Records to process START

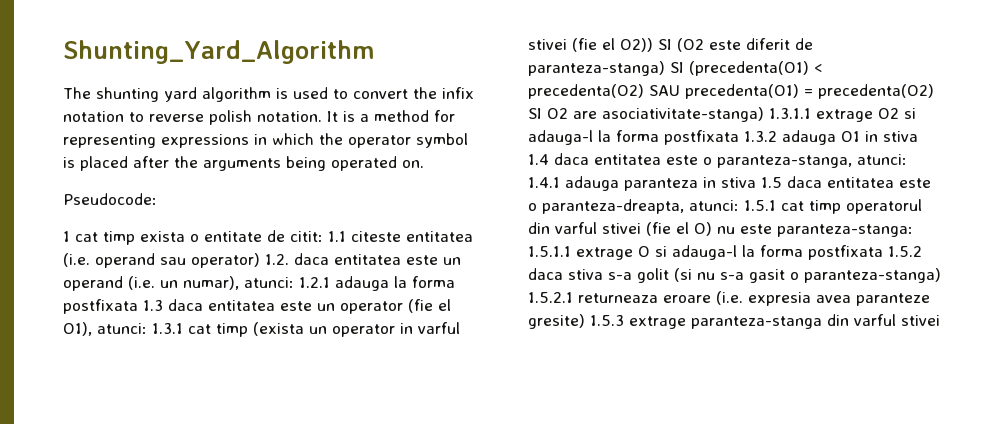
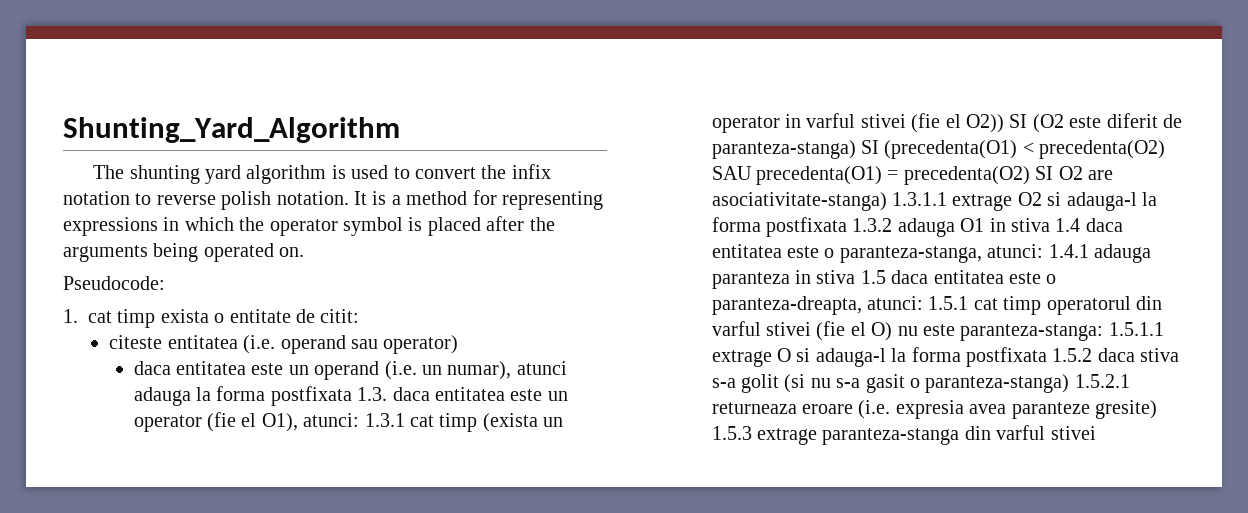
[63,231,70,242] 1 -> [63,309,78,323] 1.
[328,231,346,242] 1.1 -> (360, 316) //
[265,254,289,265] 1.2. -> (459, 344) //
[244,277,330,288] atunci: 1.2.1 -> [516,361,567,375] atunci
[143,300,163,311] 1.3 -> [357,387,388,401] 1.3.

Records to process END

Problem requirements
Return every line above verbatim, pictures excluded.

Solution for this task
[63,231,70,242] 1 -> [63,309,78,323] 1.
[328,231,346,242] 1.1 -> (360, 316) //
[265,254,289,265] 1.2. -> (459, 344) //
[244,277,330,288] atunci: 1.2.1 -> [516,361,567,375] atunci
[143,300,163,311] 1.3 -> [357,387,388,401] 1.3.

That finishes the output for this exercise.